THE TASK
An exact copy of the entries is required, with every image omitted.

DATA PROVIDED
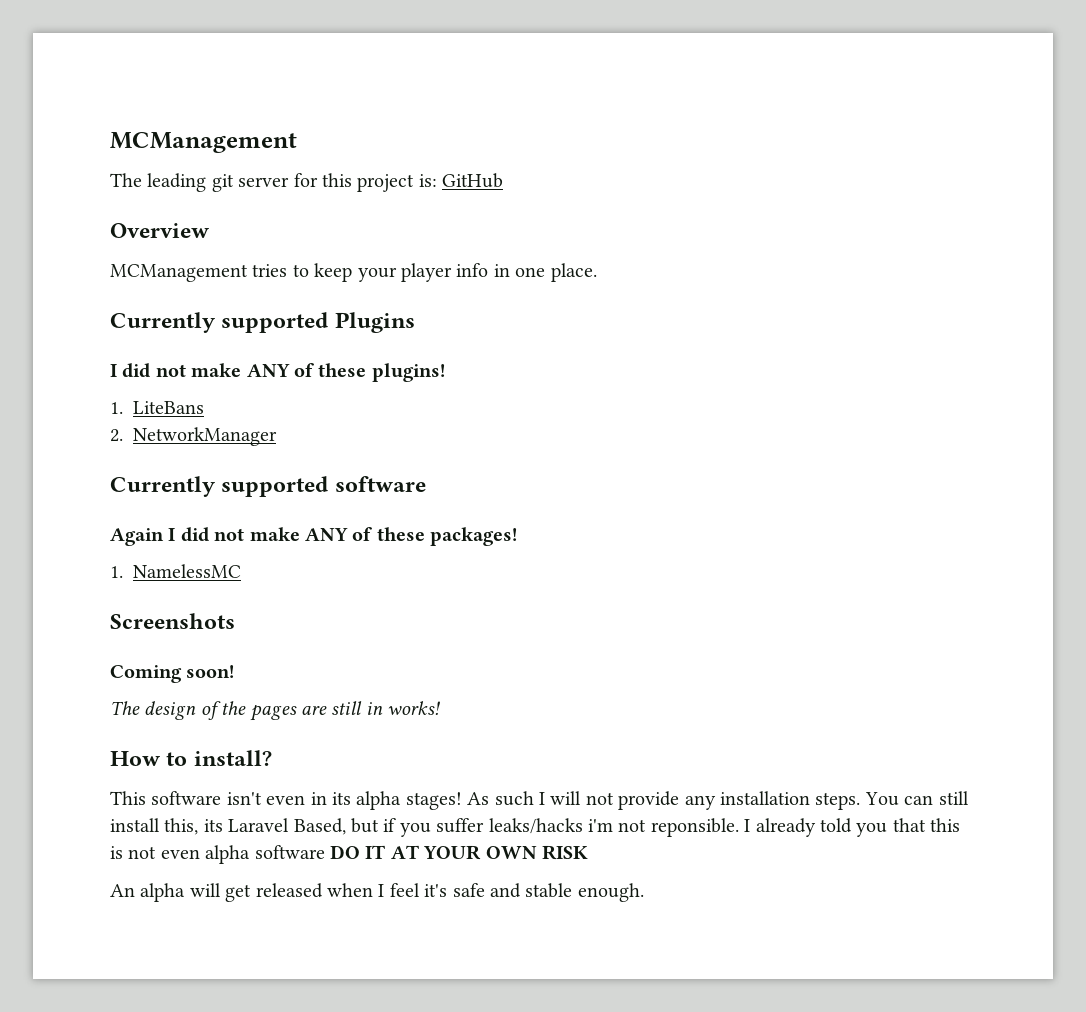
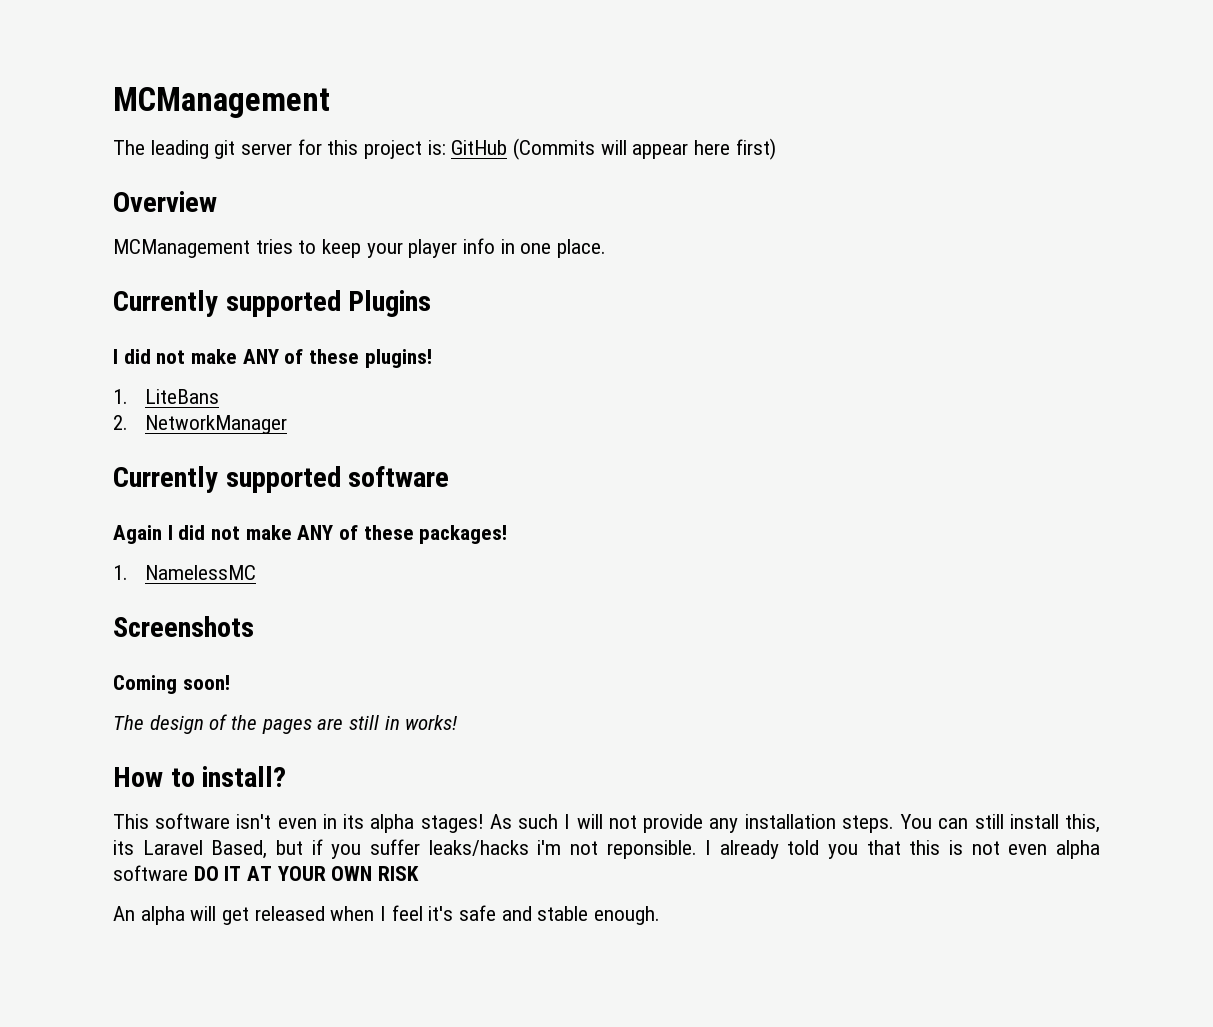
(504, 180) none -> [513,138,776,160] (Commits will appear here first)

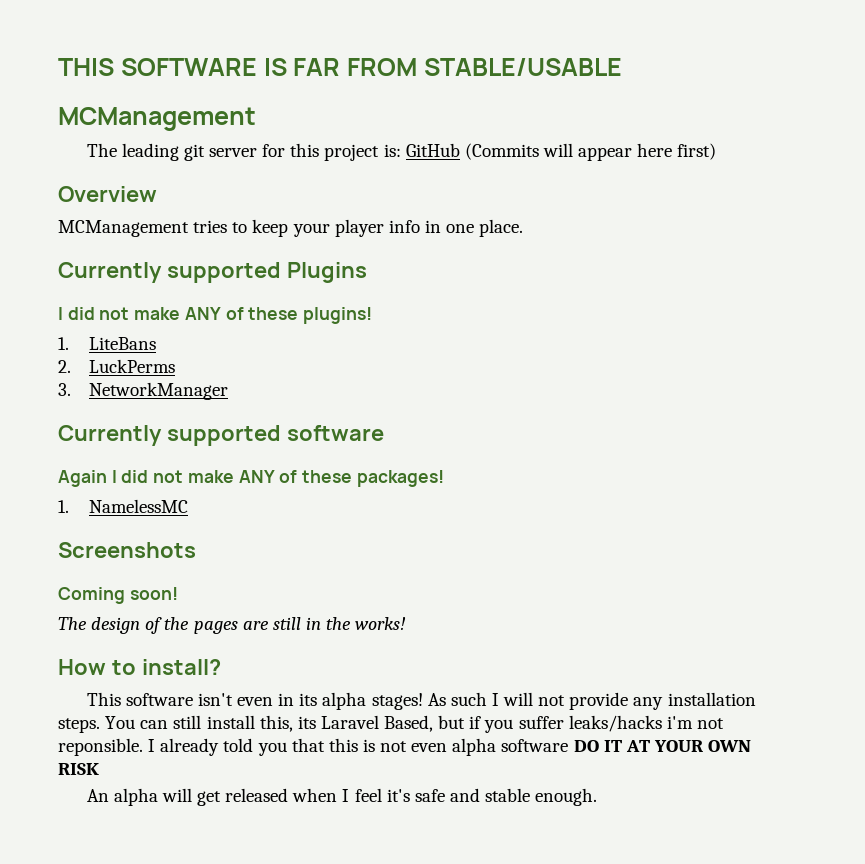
(113, 102) none -> [58,58,622,76] THIS SOFTWARE IS FAR FROM STABLE/USABLE //
(128, 422) none -> [89,359,176,373] [58,383,71,396] LuckPerms // 3.
(400, 722) none -> [326,617,352,630] the

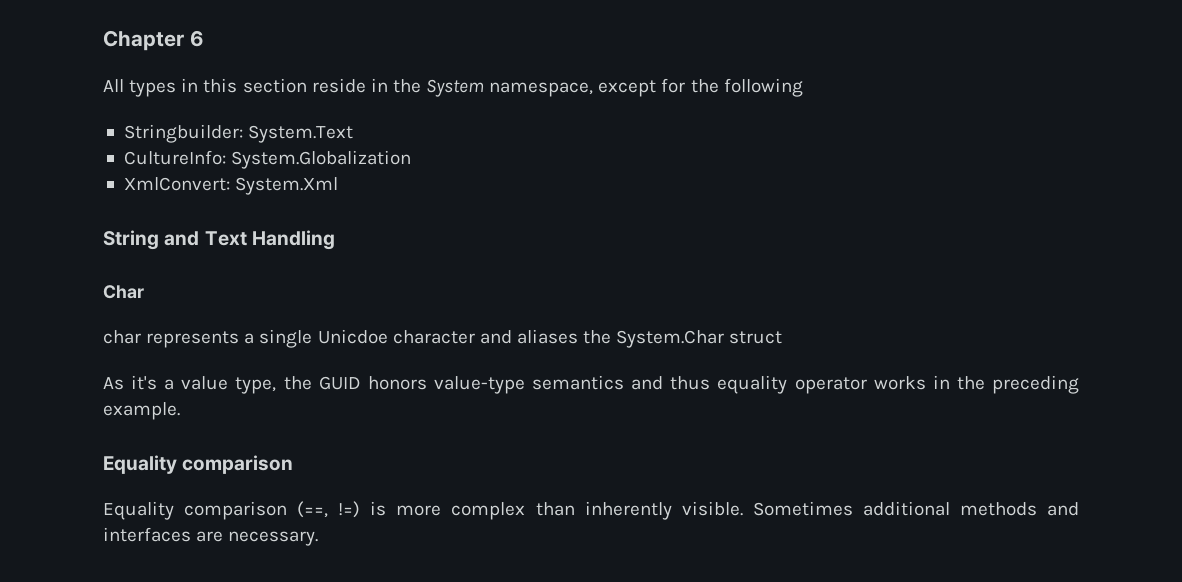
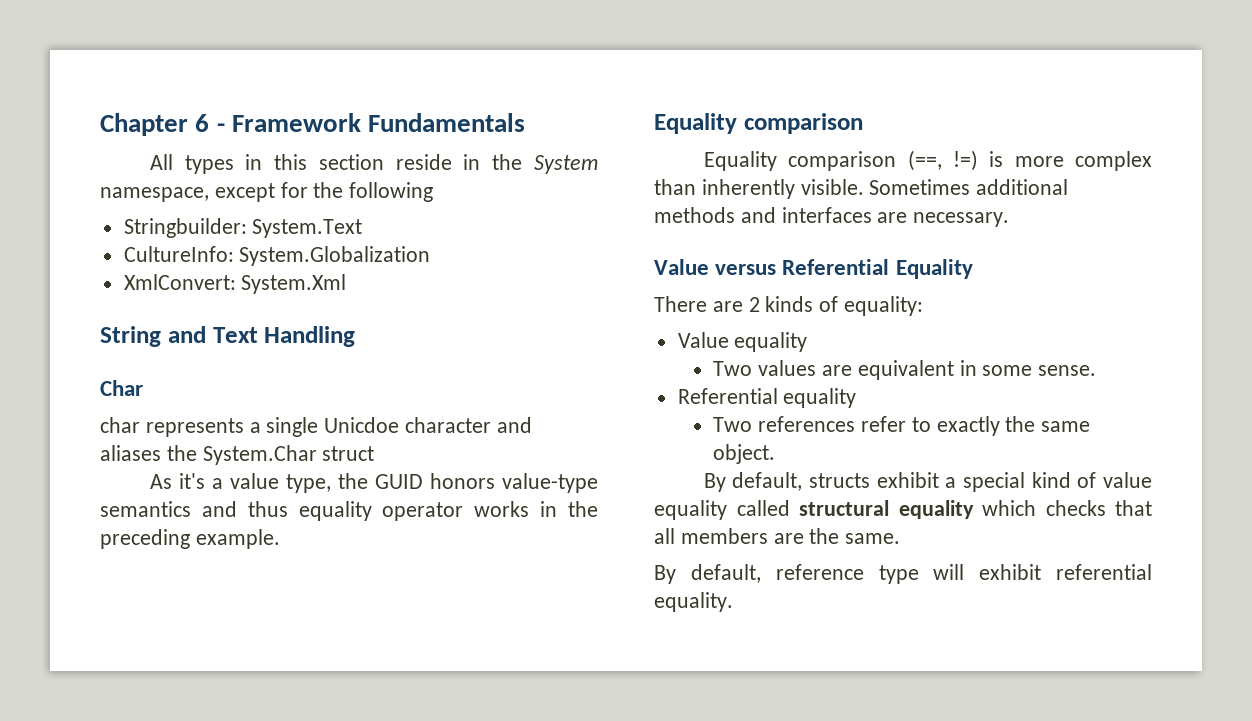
(204, 38) none -> [216,113,526,132] - Framework Fundamentals
(319, 538) none -> [654,259,973,279] [654,296,924,316] [677,332,808,352] [713,360,1097,380] [677,388,857,408] [713,416,1091,436] [713,444,776,464] [703,472,1152,492] [654,500,1152,520] [654,528,901,544] [654,564,1152,584] [654,592,733,612] // Value versus Referential Equality // There are 2 kinds of equality: // Value equality // Two values are equivalent in some sense. // Referential equality // Two references refer to exactly the same object. // By default, structs exhibit a special kind of value equality called structural equality which checks that all members are the same. // By default, reference type will exhibit referential equality.

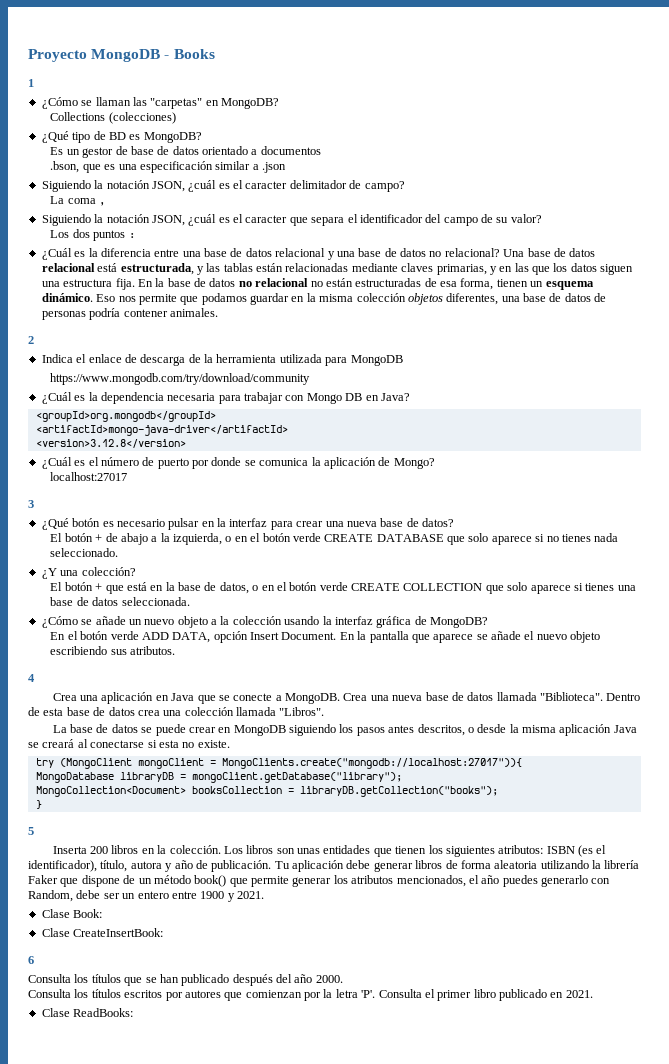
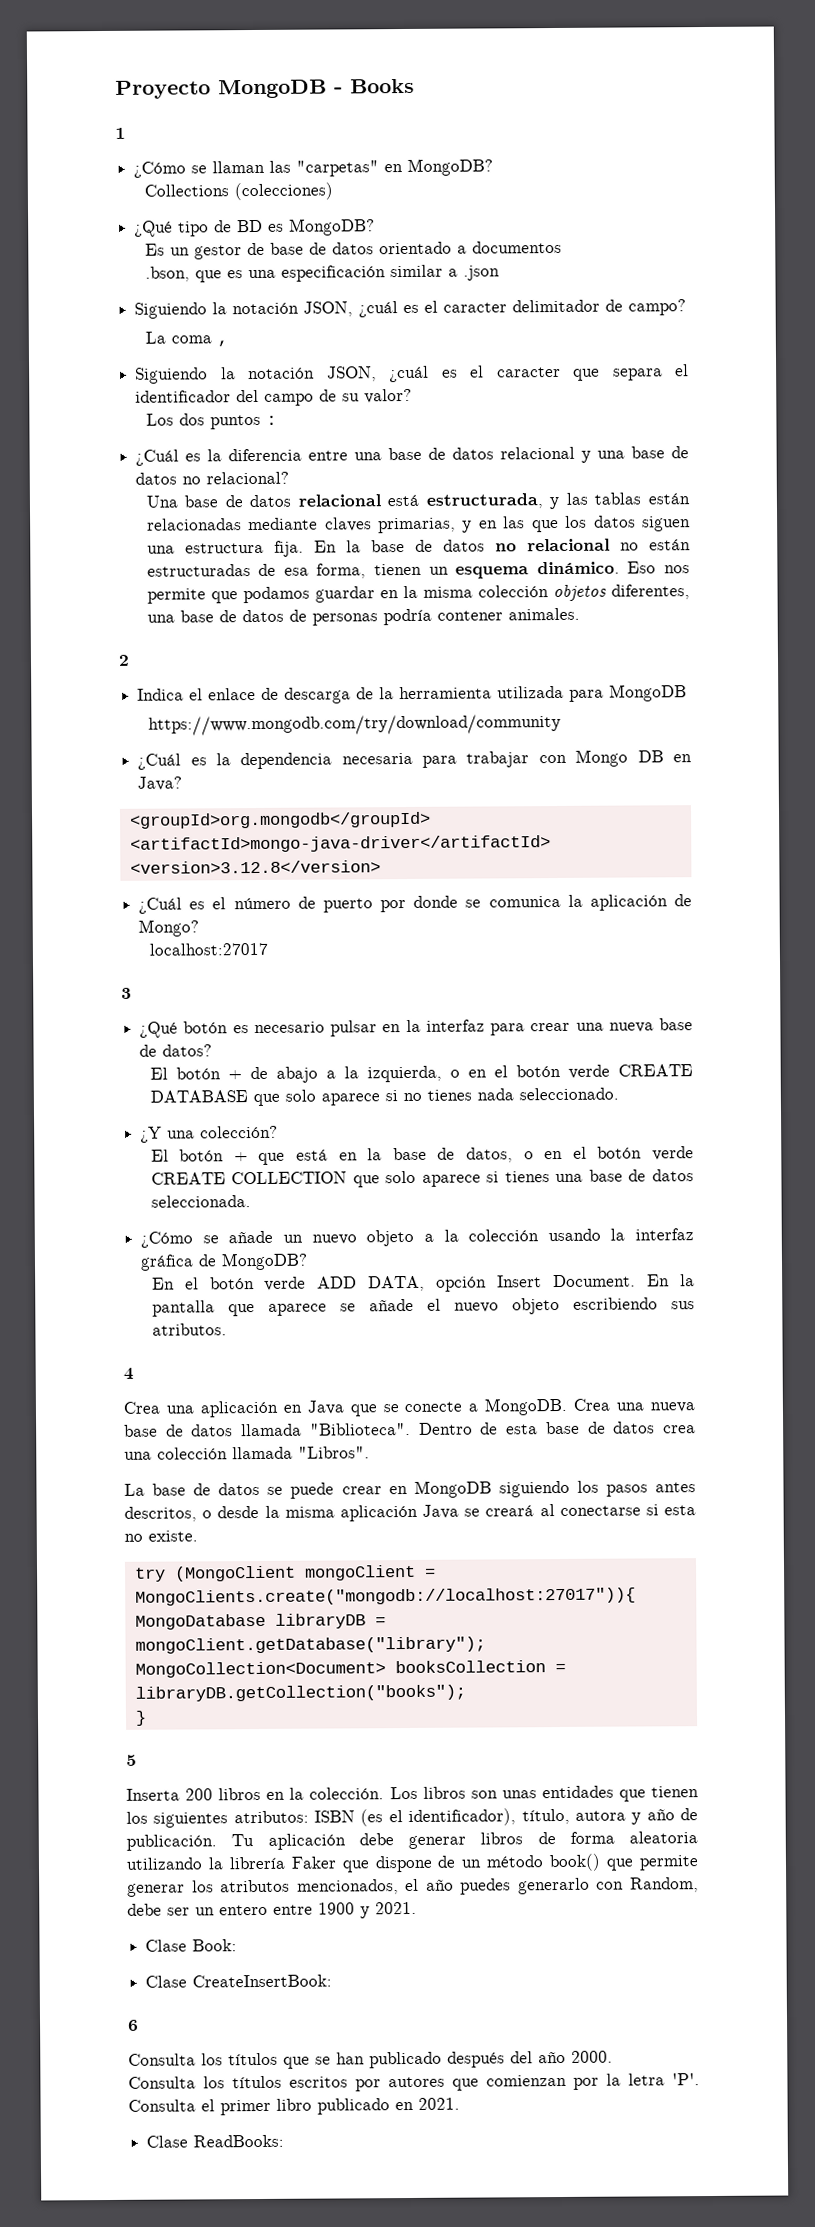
(500, 252) none -> (290, 478) //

YOUR SOLUTION
(504, 180) none -> [513,138,776,160] (Commits will appear here first)

(113, 102) none -> [58,58,622,76] THIS SOFTWARE IS FAR FROM STABLE/USABLE //
(128, 422) none -> [89,359,176,373] [58,383,71,396] LuckPerms // 3.
(400, 722) none -> [326,617,352,630] the

(204, 38) none -> [216,113,526,132] - Framework Fundamentals
(319, 538) none -> [654,259,973,279] [654,296,924,316] [677,332,808,352] [713,360,1097,380] [677,388,857,408] [713,416,1091,436] [713,444,776,464] [703,472,1152,492] [654,500,1152,520] [654,528,901,544] [654,564,1152,584] [654,592,733,612] // Value versus Referential Equality // There are 2 kinds of equality: // Value equality // Two values are equivalent in some sense. // Referential equality // Two references refer to exactly the same object. // By default, structs exhibit a special kind of value equality called structural equality which checks that all members are the same. // By default, reference type will exhibit referential equality.

(500, 252) none -> (290, 478) //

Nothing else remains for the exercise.